● **WHAT YOU WILL DO**:
Within the records, which lines hold the string "сделал"? Report each one by copying it.

───── GIVEN DATA

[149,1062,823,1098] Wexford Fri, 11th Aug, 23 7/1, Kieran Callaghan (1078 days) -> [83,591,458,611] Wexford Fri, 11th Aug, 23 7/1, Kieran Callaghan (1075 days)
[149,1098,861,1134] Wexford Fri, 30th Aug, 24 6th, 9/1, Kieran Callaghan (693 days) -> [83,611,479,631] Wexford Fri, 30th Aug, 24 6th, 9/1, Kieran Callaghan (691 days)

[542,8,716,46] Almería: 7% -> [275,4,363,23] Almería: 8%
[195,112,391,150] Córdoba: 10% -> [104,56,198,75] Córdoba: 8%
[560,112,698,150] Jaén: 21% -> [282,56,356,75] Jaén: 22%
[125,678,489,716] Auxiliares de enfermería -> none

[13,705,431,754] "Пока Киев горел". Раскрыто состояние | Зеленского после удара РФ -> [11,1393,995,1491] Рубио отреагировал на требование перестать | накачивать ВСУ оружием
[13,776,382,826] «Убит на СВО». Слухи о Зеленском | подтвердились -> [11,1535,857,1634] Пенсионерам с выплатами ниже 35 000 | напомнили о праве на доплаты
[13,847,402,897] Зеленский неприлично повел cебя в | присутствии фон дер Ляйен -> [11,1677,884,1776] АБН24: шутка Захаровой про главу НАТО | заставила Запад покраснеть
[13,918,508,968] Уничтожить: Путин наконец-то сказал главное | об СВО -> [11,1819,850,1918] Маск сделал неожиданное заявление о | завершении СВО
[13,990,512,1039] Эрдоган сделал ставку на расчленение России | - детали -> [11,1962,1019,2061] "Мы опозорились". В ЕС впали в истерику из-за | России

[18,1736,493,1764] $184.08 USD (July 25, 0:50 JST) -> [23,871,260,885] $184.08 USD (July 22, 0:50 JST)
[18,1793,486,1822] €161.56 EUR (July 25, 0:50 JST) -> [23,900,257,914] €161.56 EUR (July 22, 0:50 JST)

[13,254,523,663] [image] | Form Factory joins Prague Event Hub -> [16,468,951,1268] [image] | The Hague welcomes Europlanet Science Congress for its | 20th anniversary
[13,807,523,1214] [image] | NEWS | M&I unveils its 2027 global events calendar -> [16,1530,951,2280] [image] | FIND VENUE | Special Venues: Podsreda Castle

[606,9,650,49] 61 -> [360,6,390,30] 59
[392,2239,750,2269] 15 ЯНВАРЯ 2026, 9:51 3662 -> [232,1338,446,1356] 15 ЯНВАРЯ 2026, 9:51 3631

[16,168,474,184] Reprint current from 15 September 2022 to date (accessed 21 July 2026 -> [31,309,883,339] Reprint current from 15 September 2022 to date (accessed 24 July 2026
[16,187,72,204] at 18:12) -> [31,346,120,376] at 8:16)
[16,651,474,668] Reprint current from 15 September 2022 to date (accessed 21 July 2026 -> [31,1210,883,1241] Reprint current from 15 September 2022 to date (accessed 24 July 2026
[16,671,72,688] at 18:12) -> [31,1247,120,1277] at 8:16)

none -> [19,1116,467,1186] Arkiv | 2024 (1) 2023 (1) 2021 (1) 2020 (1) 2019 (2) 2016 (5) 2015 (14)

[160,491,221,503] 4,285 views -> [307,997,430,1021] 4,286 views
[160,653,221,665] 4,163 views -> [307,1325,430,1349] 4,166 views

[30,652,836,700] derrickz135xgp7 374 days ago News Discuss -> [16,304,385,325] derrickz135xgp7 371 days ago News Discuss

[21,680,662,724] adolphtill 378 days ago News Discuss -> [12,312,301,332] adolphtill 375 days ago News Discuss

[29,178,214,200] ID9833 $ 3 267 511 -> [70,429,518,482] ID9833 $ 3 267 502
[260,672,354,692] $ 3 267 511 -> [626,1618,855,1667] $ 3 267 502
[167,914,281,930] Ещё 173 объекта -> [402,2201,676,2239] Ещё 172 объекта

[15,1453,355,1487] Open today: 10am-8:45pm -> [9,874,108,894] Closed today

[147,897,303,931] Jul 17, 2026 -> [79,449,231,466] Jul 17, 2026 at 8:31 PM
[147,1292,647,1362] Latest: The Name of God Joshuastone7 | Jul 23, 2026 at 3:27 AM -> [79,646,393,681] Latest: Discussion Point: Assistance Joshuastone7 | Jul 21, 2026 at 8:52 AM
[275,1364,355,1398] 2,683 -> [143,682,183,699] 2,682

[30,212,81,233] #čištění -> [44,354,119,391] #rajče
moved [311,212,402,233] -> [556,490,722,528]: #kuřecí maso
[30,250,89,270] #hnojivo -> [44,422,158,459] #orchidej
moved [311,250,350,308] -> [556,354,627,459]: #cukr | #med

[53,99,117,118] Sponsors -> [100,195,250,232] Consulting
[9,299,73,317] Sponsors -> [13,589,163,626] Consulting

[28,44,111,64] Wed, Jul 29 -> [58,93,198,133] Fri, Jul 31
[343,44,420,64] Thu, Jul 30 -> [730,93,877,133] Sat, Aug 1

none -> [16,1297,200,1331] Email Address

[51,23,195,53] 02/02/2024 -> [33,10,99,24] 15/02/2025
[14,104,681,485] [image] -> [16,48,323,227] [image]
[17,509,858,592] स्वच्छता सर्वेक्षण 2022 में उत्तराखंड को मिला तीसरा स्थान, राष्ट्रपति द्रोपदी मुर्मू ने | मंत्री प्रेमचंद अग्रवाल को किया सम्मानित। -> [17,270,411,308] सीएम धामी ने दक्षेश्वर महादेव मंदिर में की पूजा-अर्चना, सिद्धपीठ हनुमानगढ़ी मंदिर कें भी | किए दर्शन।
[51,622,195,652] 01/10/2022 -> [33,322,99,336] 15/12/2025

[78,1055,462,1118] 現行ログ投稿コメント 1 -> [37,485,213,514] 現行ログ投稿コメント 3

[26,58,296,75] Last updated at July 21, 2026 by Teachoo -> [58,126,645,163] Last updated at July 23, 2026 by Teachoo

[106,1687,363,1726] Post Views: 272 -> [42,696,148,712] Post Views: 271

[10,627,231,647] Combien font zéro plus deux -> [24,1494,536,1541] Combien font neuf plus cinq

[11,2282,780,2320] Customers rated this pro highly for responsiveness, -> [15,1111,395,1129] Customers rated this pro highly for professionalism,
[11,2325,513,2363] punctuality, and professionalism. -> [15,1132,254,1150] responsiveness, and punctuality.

──────────

● **OUTPUT**:
[13,918,508,968] Уничтожить: Путин наконец-то сказал главное | об СВО -> [11,1819,850,1918] Маск сделал неожиданное заявление о | завершении СВО
[13,990,512,1039] Эрдоган сделал ставку на расчленение России | - детали -> [11,1962,1019,2061] "Мы опозорились". В ЕС впали в истерику из-за | России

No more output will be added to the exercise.